_WORK ORDER_
Write the data below out exactly as it stands. Do not include the pictures.

_THE DATA_
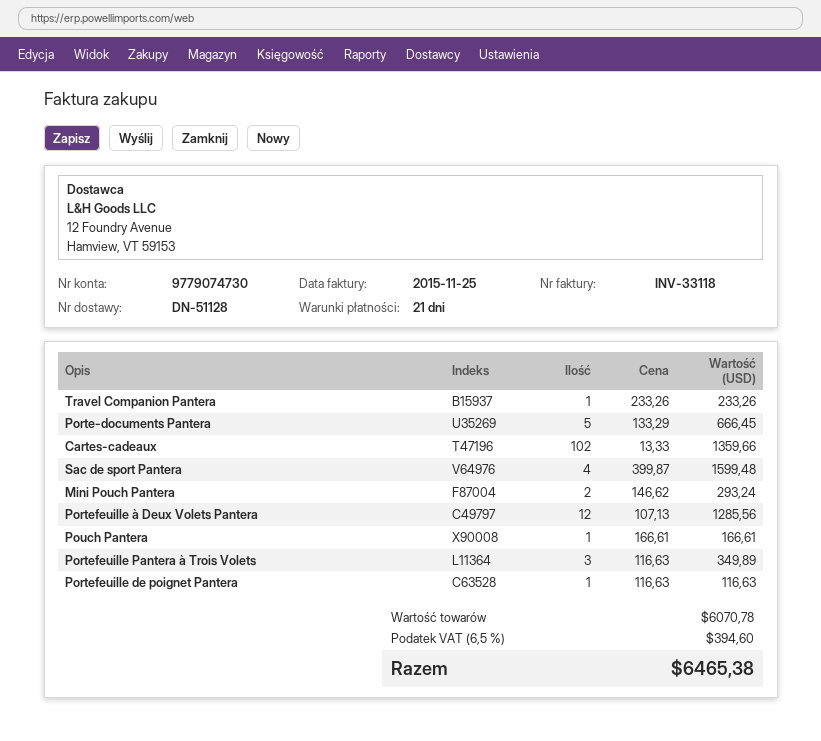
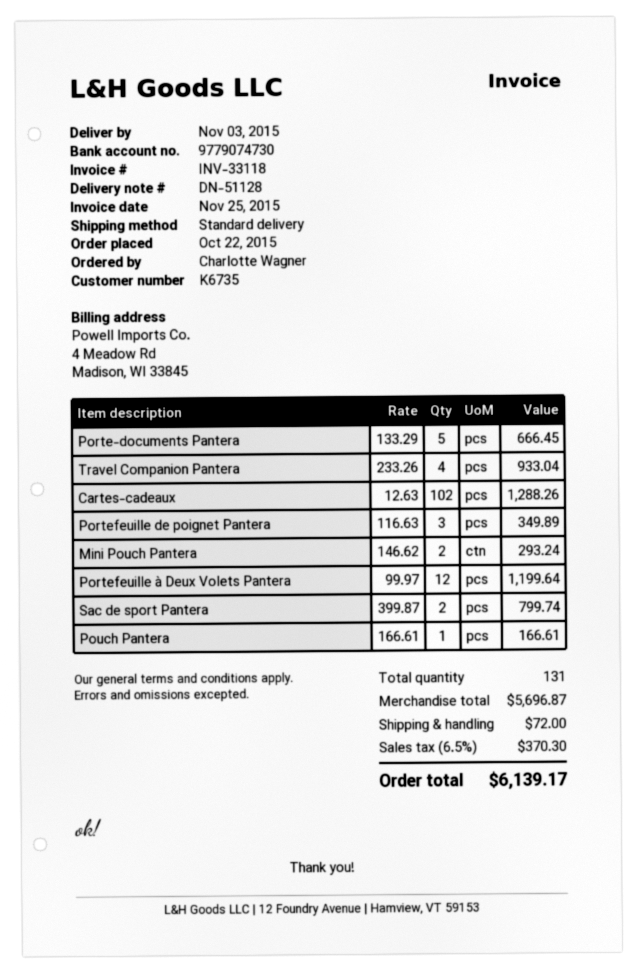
Travel Companion Pantera: 1 x 233.26 = 233.26 -> 4 x 233.26 = 933.04
Cartes-cadeaux: 102 x 13.33 = 1359.66 -> 102 x 12.63 = 1288.26
Sac de sport Pantera: 4 x 399.87 = 1599.48 -> 2 x 399.87 = 799.74
Portefeuille à Deux Volets Pantera: 12 x 107.13 = 1285.56 -> 12 x 99.97 = 1199.64
Portefeuille Pantera à Trois Volets: 3 x 116.63 = 349.89 -> none
Portefeuille de poignet Pantera: 1 x 116.63 = 116.63 -> 3 x 116.63 = 349.89
subtotal: 6070.78 -> 5696.87
shipping: none -> 72.00
tax: 6.5% = 394.60 -> 6.5% = 370.30
total: 6465.38 -> 6139.17

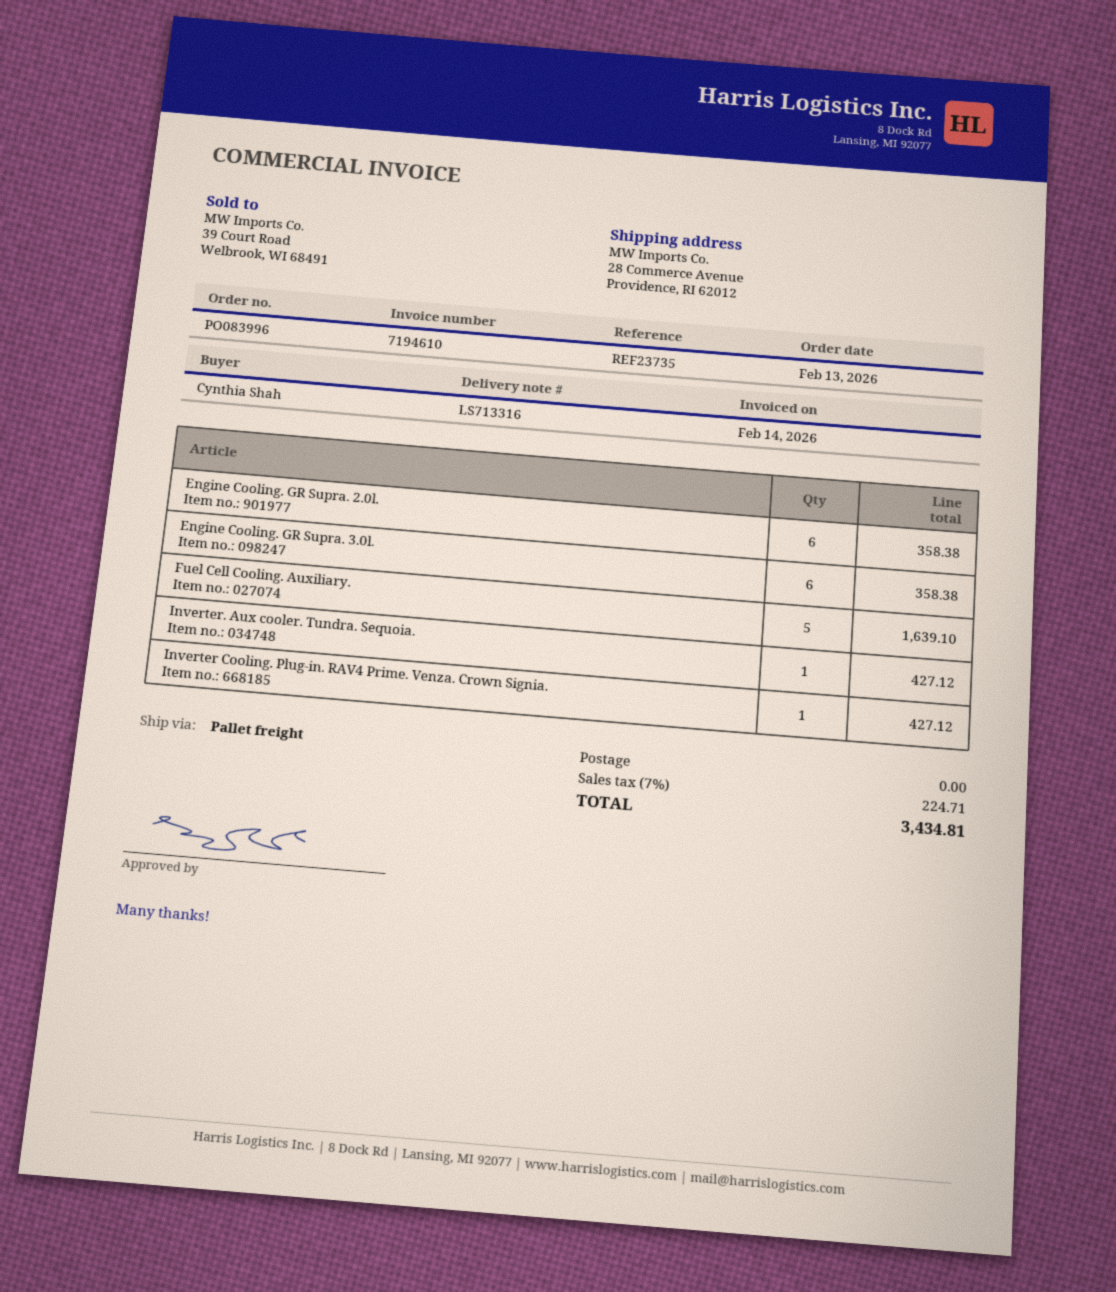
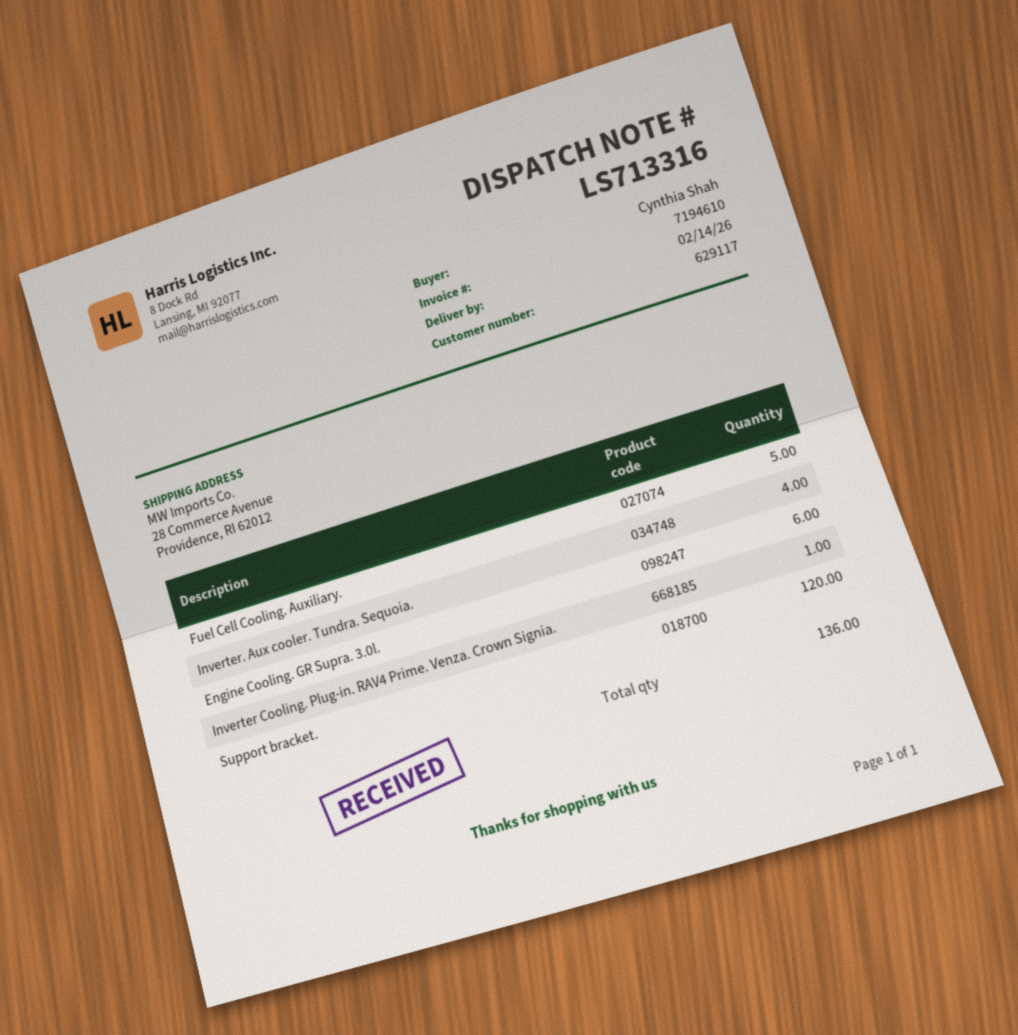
Engine Cooling. GR Supra. 2.0l.: 6 -> none
Inverter. Aux cooler. Tundra. Sequoia.: 1 -> 4
Support bracket.: none -> 120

_OUTPUT OF THE TASK_
Travel Companion Pantera: 1 x 233.26 = 233.26 -> 4 x 233.26 = 933.04
Cartes-cadeaux: 102 x 13.33 = 1359.66 -> 102 x 12.63 = 1288.26
Sac de sport Pantera: 4 x 399.87 = 1599.48 -> 2 x 399.87 = 799.74
Portefeuille à Deux Volets Pantera: 12 x 107.13 = 1285.56 -> 12 x 99.97 = 1199.64
Portefeuille Pantera à Trois Volets: 3 x 116.63 = 349.89 -> none
Portefeuille de poignet Pantera: 1 x 116.63 = 116.63 -> 3 x 116.63 = 349.89
subtotal: 6070.78 -> 5696.87
shipping: none -> 72.00
tax: 6.5% = 394.60 -> 6.5% = 370.30
total: 6465.38 -> 6139.17

Engine Cooling. GR Supra. 2.0l.: 6 -> none
Inverter. Aux cooler. Tundra. Sequoia.: 1 -> 4
Support bracket.: none -> 120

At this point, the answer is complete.